ACS France > Actualités > Recherche sur la personne : Vers un nouveau cadre législatif

(pharmaceutiques N°164 – Février 2009) Un projet de loi vise à créer une catégorie unique de recherches sur la personne, incluant les études biomédicales, les études sur les soins courants et les études non interventionnelles.

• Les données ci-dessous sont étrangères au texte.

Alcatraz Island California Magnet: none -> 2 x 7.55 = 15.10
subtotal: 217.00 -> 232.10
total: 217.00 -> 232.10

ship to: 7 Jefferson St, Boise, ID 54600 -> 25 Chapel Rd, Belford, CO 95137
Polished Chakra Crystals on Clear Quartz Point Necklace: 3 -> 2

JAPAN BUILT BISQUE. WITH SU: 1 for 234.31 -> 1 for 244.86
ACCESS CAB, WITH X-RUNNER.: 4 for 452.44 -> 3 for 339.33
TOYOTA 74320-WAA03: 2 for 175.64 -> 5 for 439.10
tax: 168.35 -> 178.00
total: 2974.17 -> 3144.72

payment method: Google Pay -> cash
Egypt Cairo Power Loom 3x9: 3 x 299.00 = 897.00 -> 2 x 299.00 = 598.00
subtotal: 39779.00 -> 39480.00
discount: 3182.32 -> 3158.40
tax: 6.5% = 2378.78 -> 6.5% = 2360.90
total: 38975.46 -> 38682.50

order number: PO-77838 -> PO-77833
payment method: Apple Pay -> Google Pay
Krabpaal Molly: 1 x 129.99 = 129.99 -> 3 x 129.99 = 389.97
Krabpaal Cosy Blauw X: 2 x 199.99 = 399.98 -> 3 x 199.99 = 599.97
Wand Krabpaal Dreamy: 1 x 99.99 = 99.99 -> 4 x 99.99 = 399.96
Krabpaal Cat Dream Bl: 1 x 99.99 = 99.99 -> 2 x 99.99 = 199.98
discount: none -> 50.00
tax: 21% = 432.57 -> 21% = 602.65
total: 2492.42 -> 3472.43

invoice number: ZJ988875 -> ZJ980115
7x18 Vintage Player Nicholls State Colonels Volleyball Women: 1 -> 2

Voté le 22 janvier par les députés, ce texte propose un cadre juridique harmonisé des recherches sur la personne. Actuellement, seules les recherches biomédicales, relevant de la loi "Huriet-Sérusclat" de 1988, bénéficient d’un cadre clair et complet. Les recherches sur les soins courants et les recherches observationnelles ne sont encadrées que de façon incomplète, et par une multitude de textes se trouvant parfois en contradiction les uns avec les autres.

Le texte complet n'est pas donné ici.